The problem: For each line of the data below that contains "total", return that line.

Records for the task:
▶

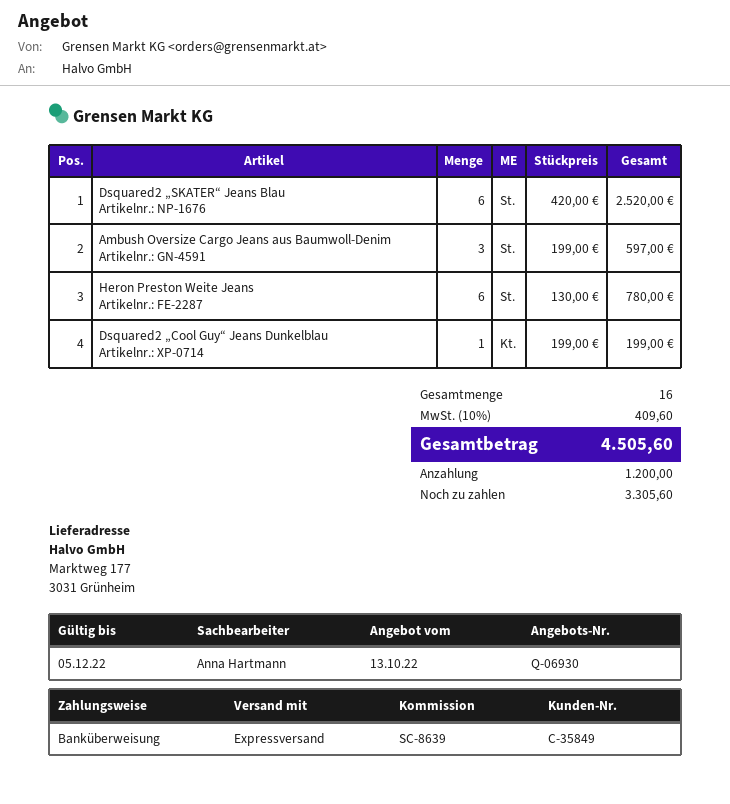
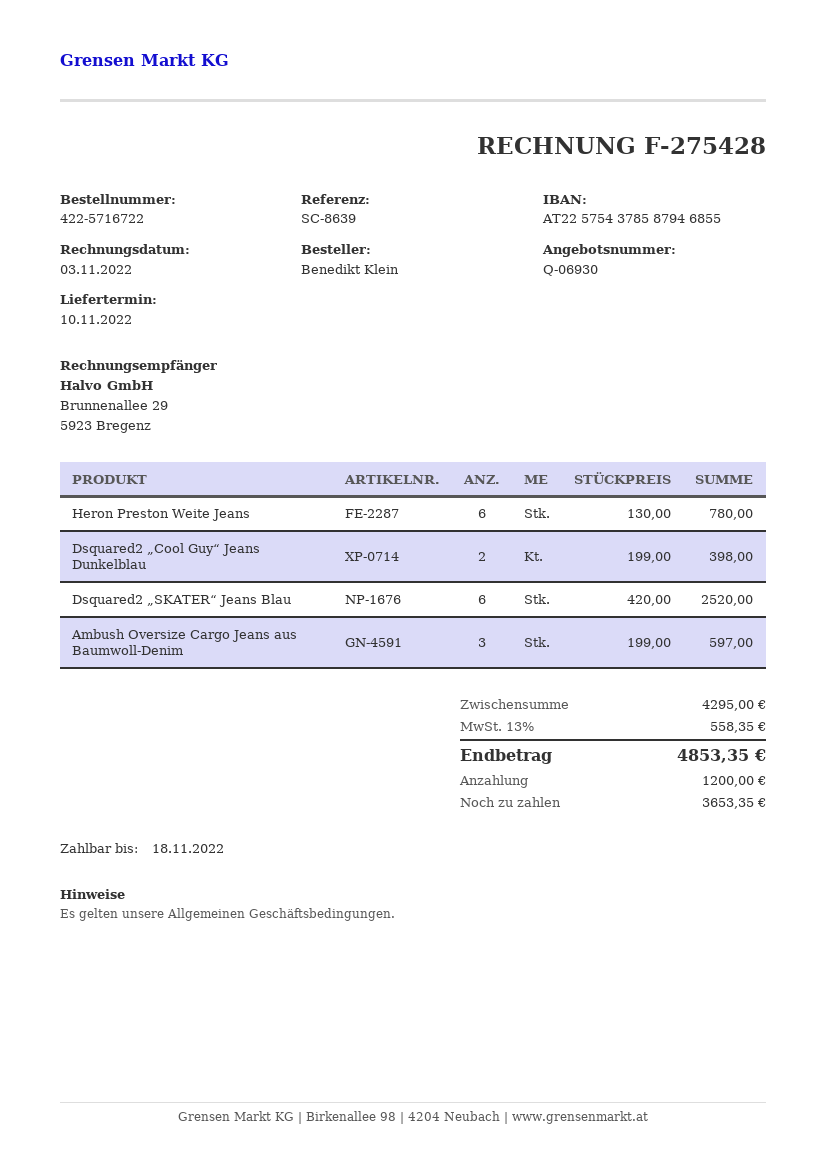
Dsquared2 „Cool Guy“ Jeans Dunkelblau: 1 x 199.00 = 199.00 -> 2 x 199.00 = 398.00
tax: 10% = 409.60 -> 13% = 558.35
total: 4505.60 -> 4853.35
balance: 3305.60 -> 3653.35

◀
▶

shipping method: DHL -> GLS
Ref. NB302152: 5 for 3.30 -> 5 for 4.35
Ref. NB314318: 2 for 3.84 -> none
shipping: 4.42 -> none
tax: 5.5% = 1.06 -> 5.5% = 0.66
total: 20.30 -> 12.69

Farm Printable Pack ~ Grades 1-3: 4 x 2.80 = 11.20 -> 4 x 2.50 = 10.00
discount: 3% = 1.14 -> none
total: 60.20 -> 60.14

◀

Solution to this problem:
total: 4505.60 -> 4853.35
total: 20.30 -> 12.69
total: 60.20 -> 60.14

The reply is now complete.